Audit Focus Area: Tribal Knowledge

E

EEJen

Our auditor started off this years audit stating that in their audit they had a finding in not identifying Focus Areas. This was all that I am aware of he mentioning during our 2nd Surveillance audit.

Our 1st Surveillance Report indicates "No Focus Areas were identified" with no rating.

Our 2nd Surveillance Report indicates "Focus Area - Tribal knowledge" and rates it a 2 out of 5 for Degree of Control. This years audit was to ISO 9001:2008

1) Are CB auditors suppose to be evaluating "control"? I thought the audits were to be evaluating effectiveness.

2) Next years focus area is "Reduce tribal Knowledge" - Do you think this might fall under the Organizational Knowledge?

3) Our company does not plan to reduce tribal knowledge because we are a small company.

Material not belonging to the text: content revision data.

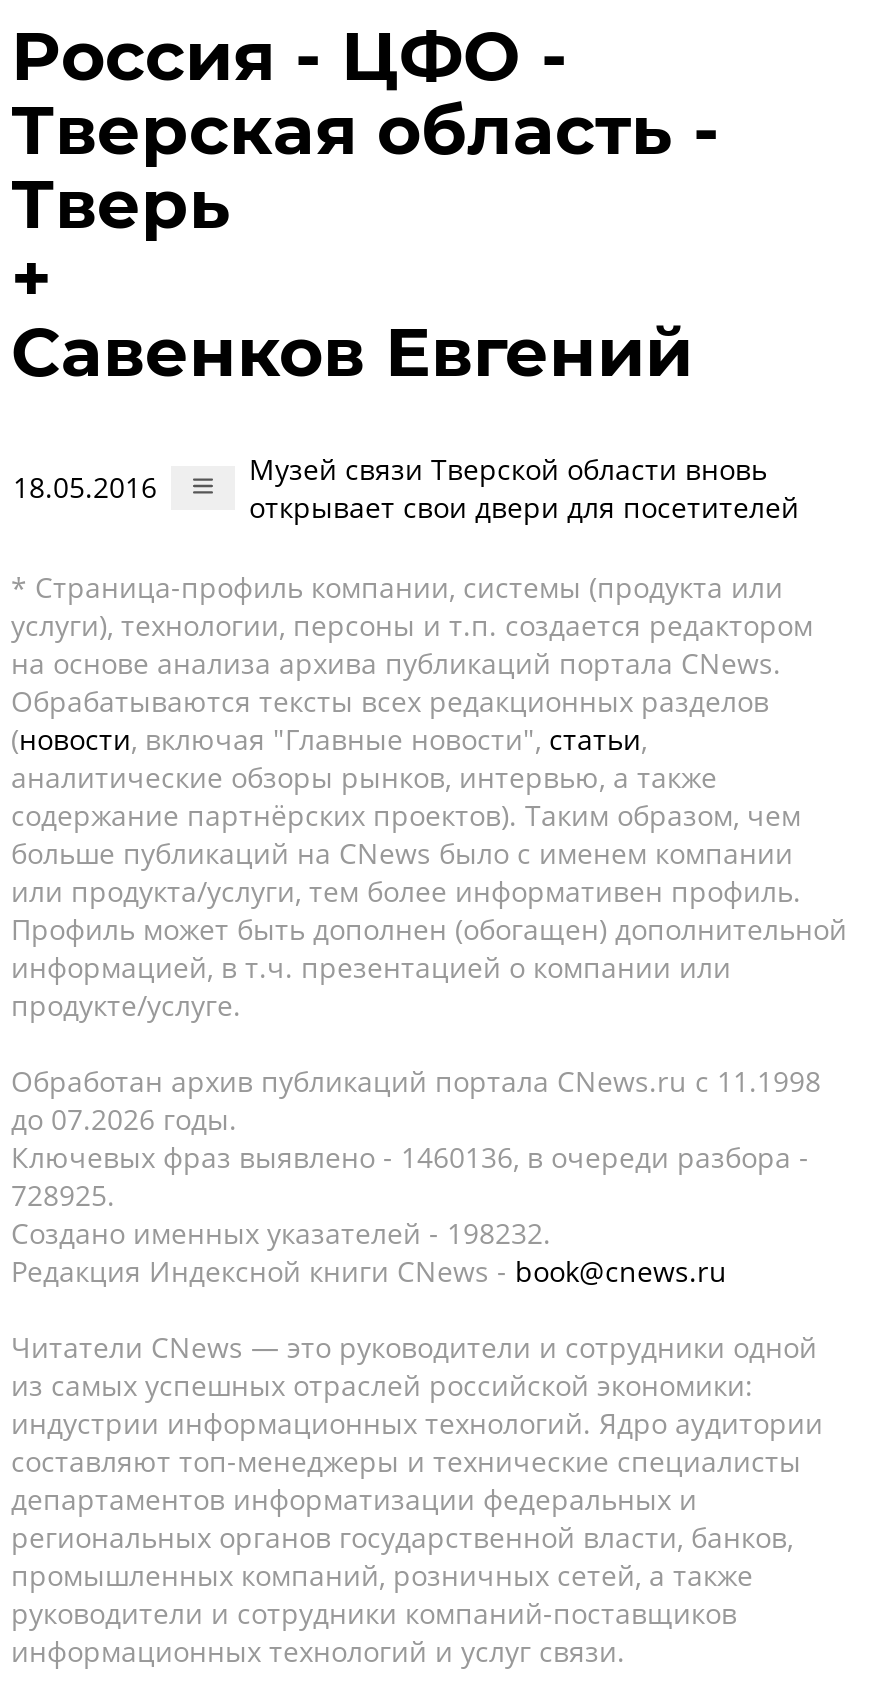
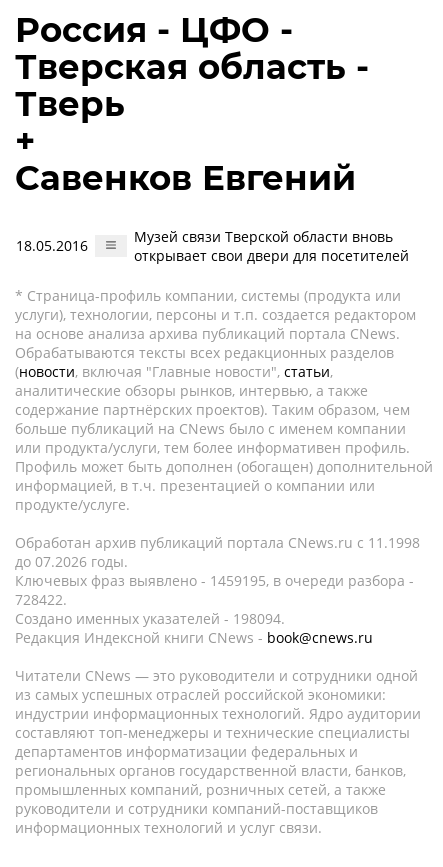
- Ключевых фраз выявлено - 1460136, в очереди разбора -
+ Ключевых фраз выявлено - 1459195, в очереди разбора -

- 728925.
+ 728422.

- Создано именных указателей - 198232.
+ Создано именных указателей - 198094.
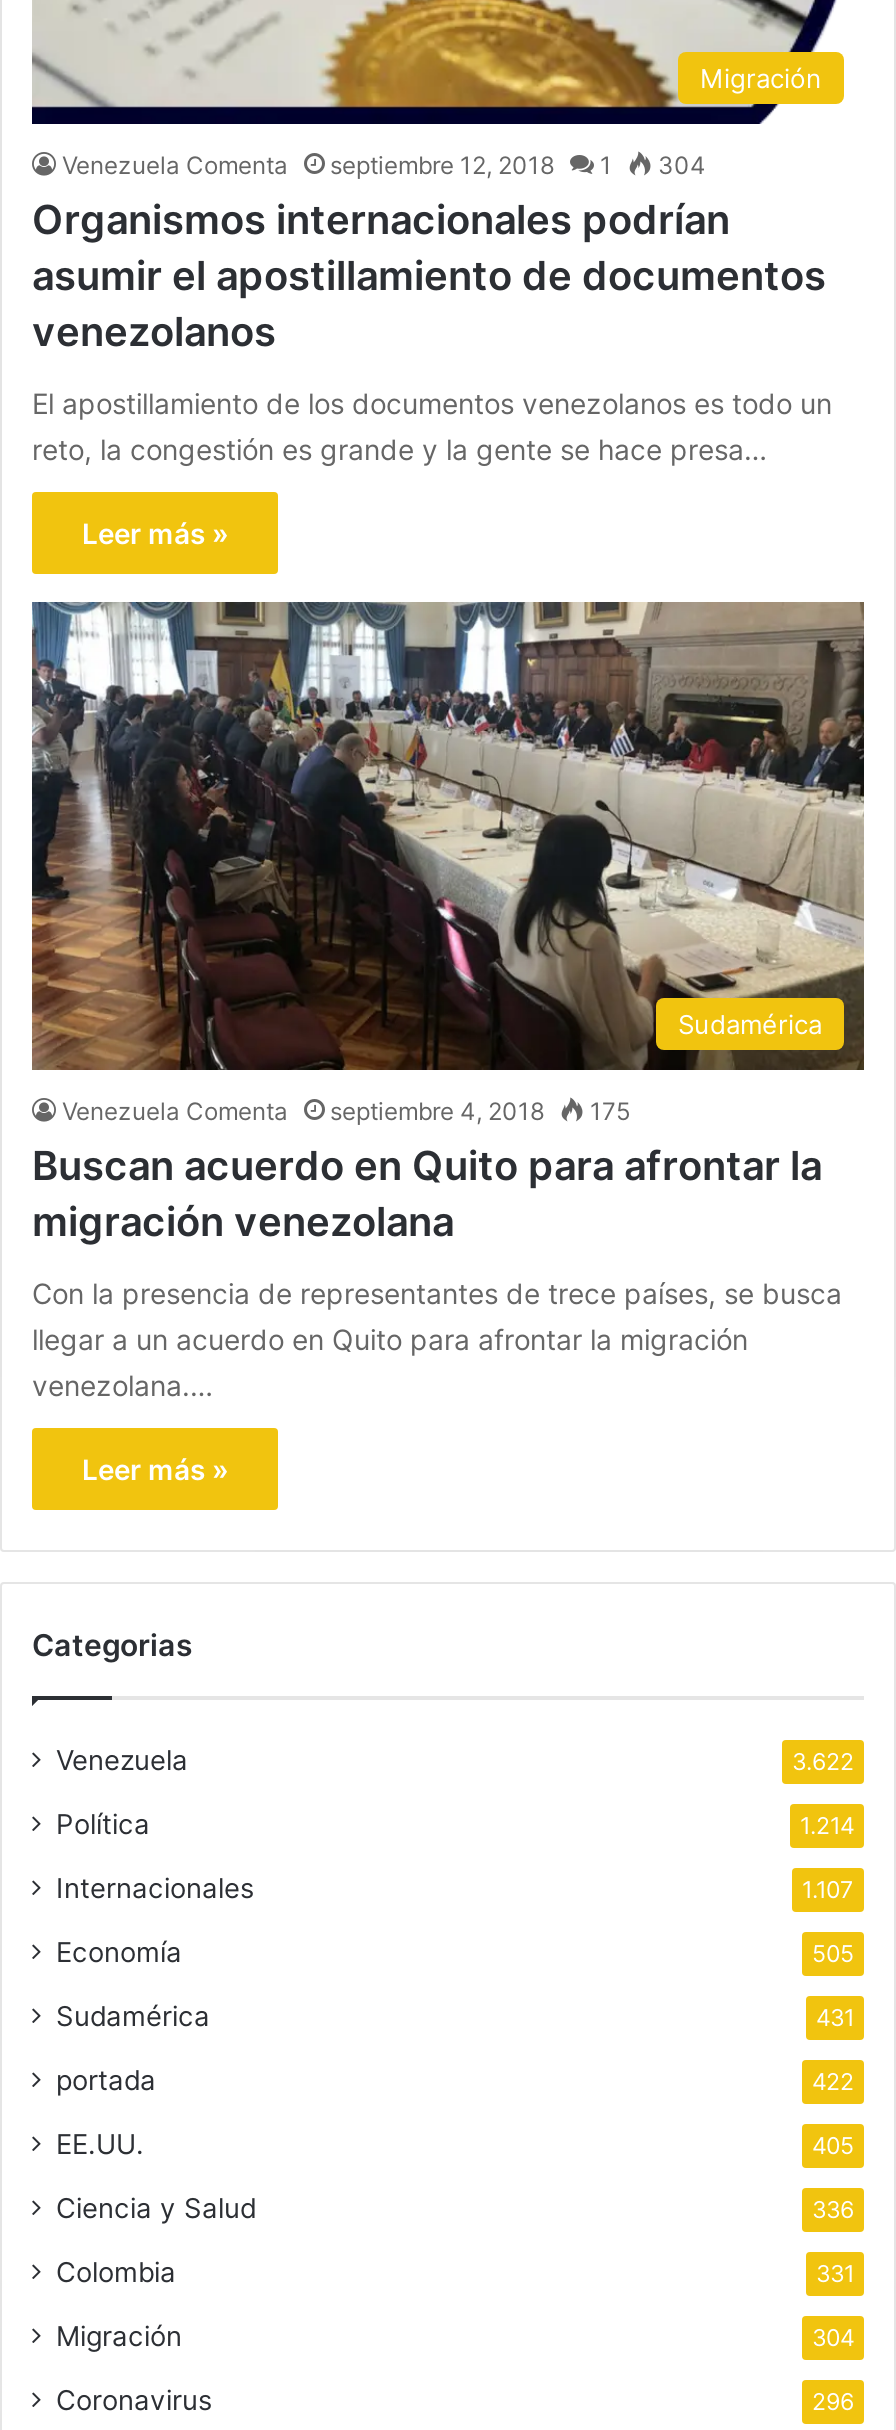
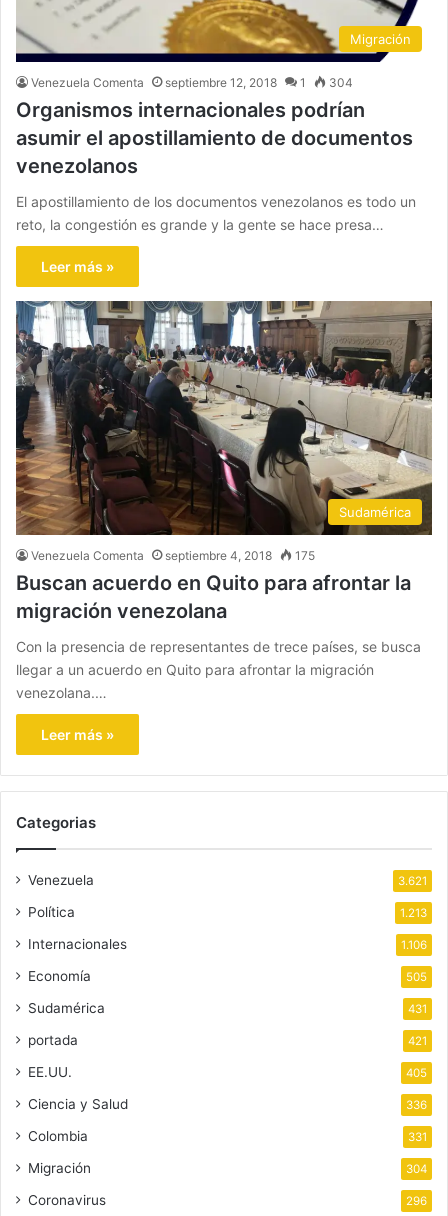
- 3.622
+ 3.621

- 1.214
+ 1.213

- 1.107
+ 1.106

- 422
+ 421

Any suggestions on how to steer the auditor away from "Tribal Knowledge" and focus on something in the standard.
 

Sidney Vianna

Post Responsibly
Leader
Admin
Re: Principles of Auditing ISO 9001:2015 - Focus Area - Tribal Knowledge

Any suggestions on how to steer the auditor away from "Tribal Knowledge" and focus on something in the standard.
Was this audit done by a CB under the Risk Based Certification methodology?
 

howste

Thaumaturge
Trusted Information Resource
Re: Principles of Auditing ISO 9001:2015 - Focus Area - Tribal Knowledge

1) Are CB auditors suppose to be evaluating "control"? I thought the audits were to be evaluating effectiveness.

2) Next years focus area is "Reduce tribal Knowledge" - Do you think this might fall under the Organizational Knowledge?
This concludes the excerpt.